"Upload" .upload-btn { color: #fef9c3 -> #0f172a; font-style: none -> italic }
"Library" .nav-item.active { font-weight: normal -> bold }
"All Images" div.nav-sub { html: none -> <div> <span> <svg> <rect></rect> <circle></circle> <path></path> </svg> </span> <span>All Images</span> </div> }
==
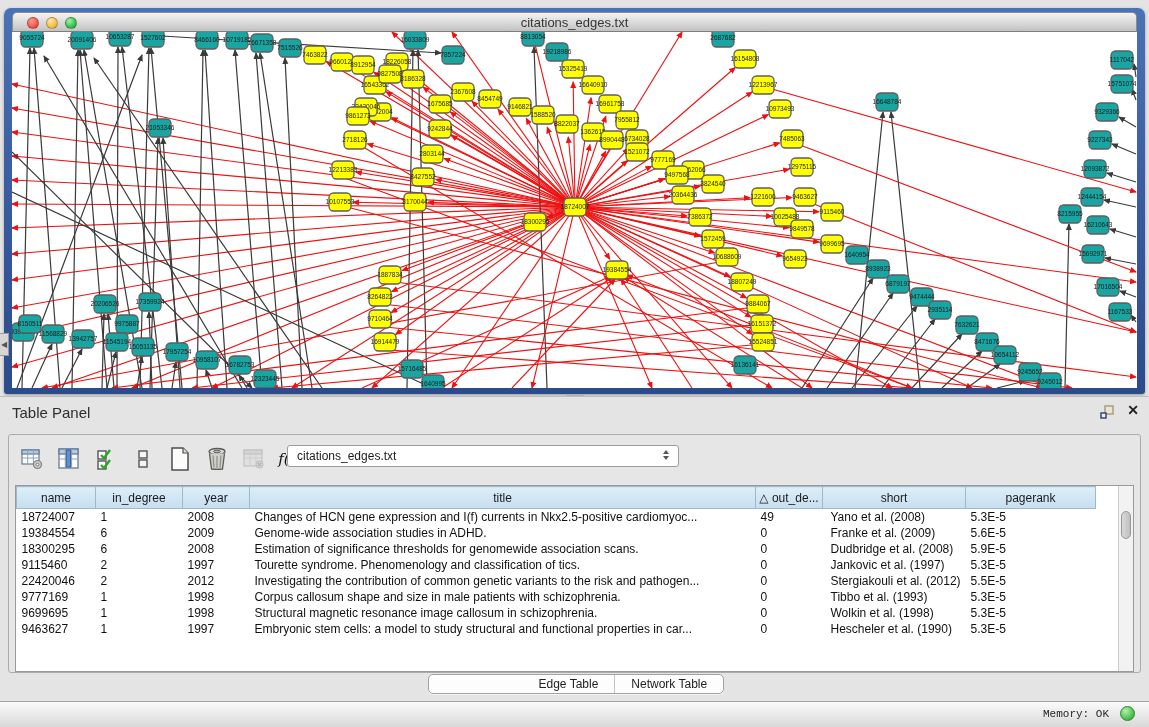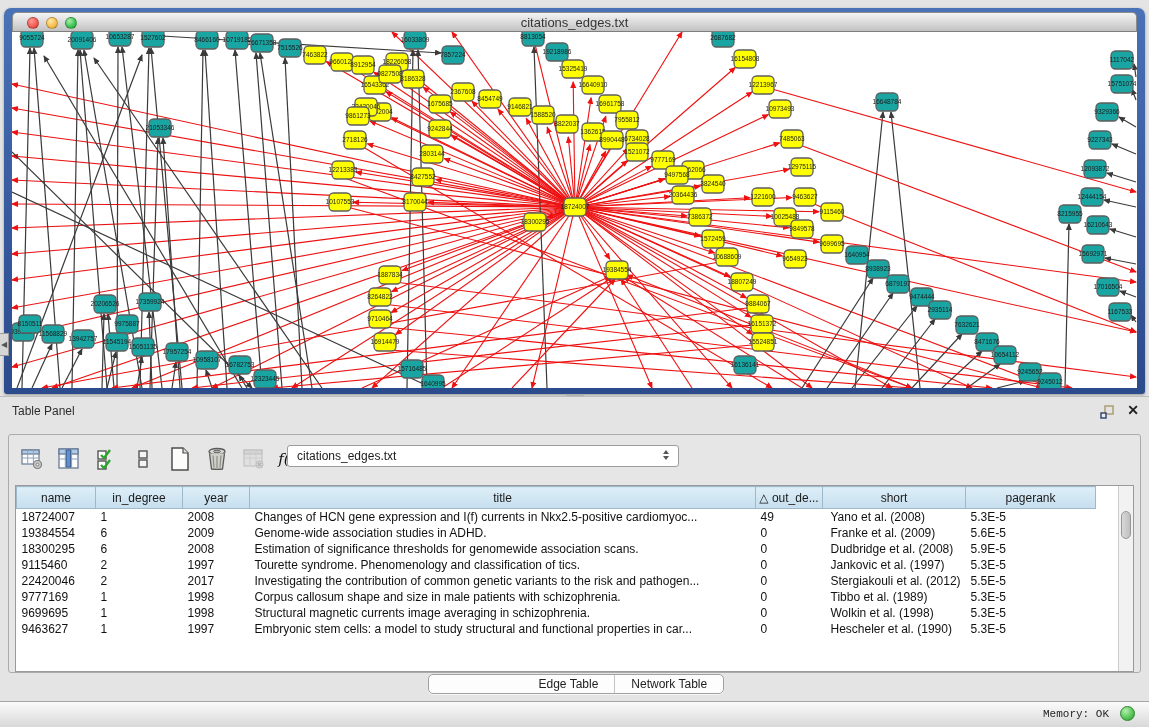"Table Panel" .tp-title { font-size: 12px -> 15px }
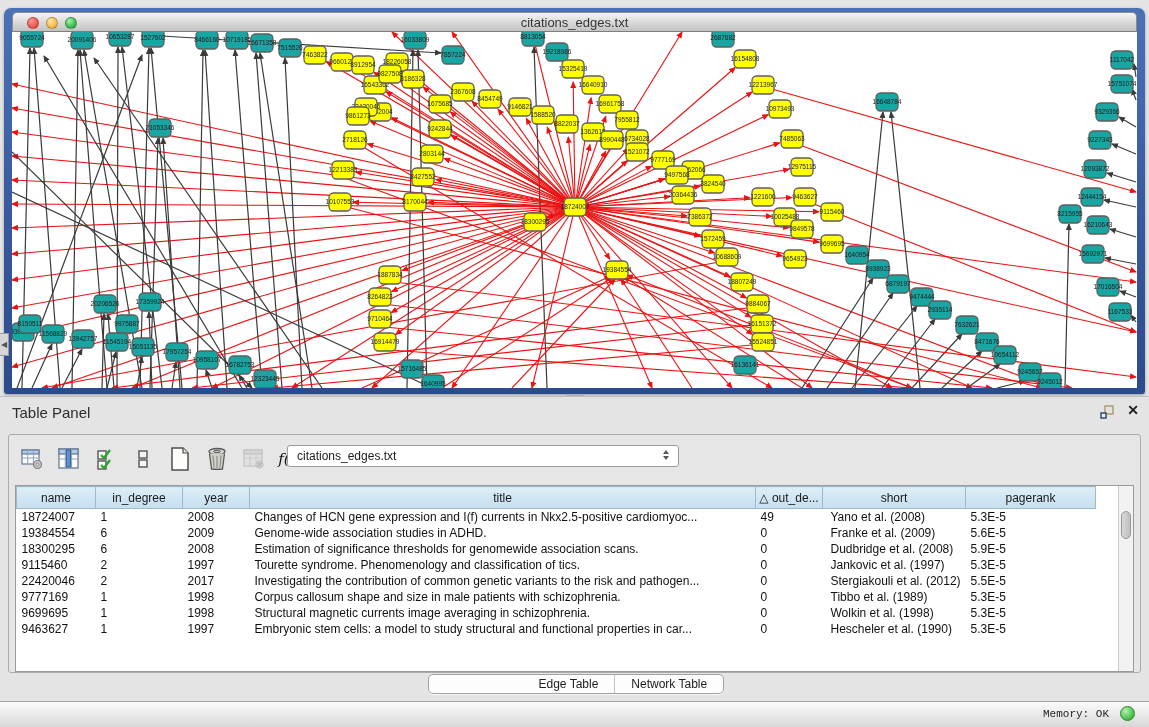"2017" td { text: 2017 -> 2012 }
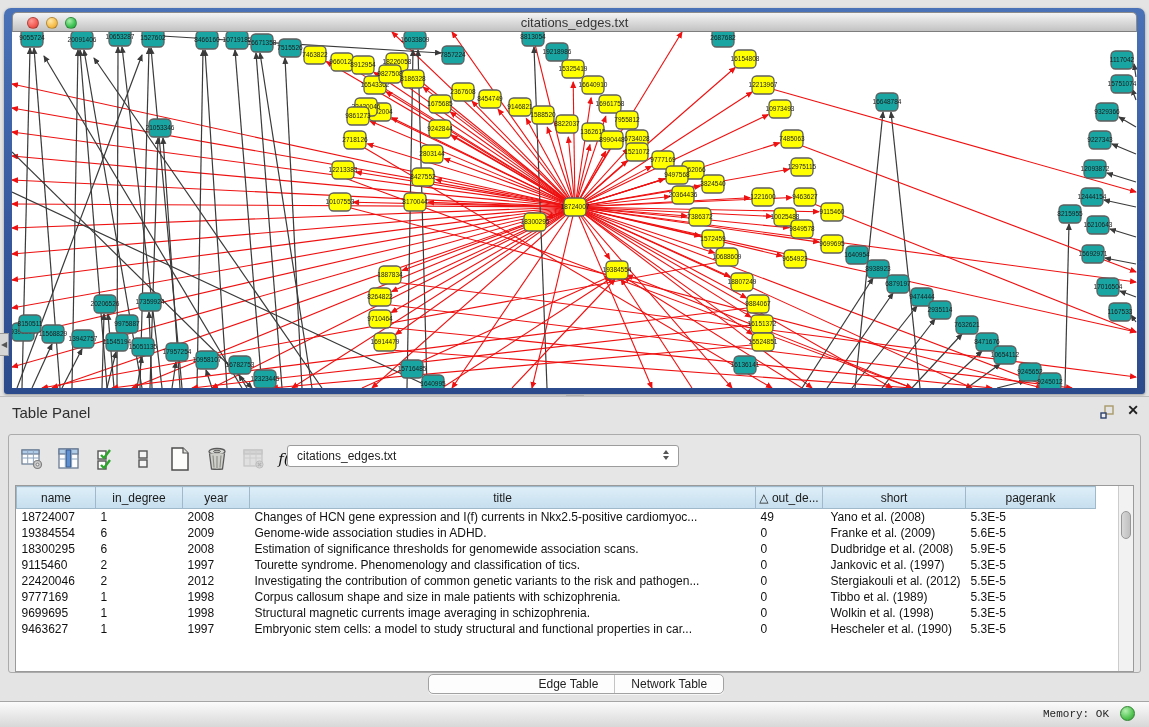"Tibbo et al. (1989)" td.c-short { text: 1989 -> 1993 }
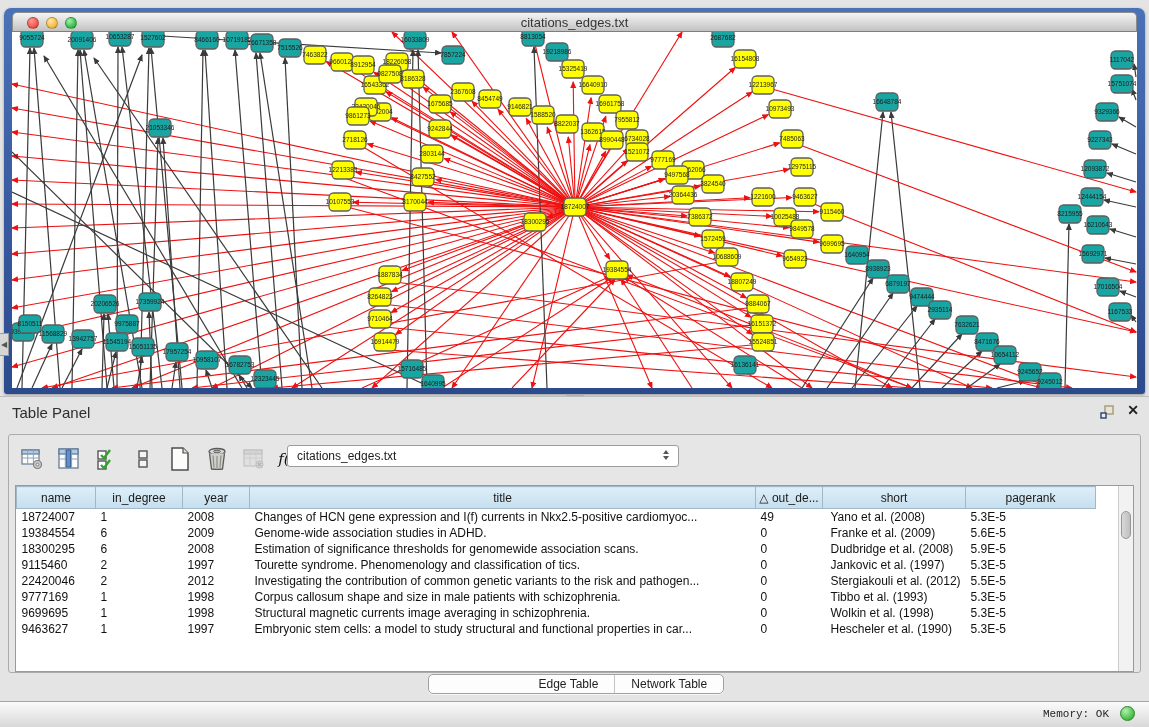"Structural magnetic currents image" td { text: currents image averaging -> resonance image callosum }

_Exercise aim_
Copy each line of the data that contains the word "none", leaving the other lines out.

_Reply_
"Upload" .upload-btn { color: #fef9c3 -> #0f172a; font-style: none -> italic }
"All Images" div.nav-sub { html: none -> <div> <span> <svg> <rect></rect> <circle></circle> <path></path> </svg> </span> <span>All Images</span> </div> }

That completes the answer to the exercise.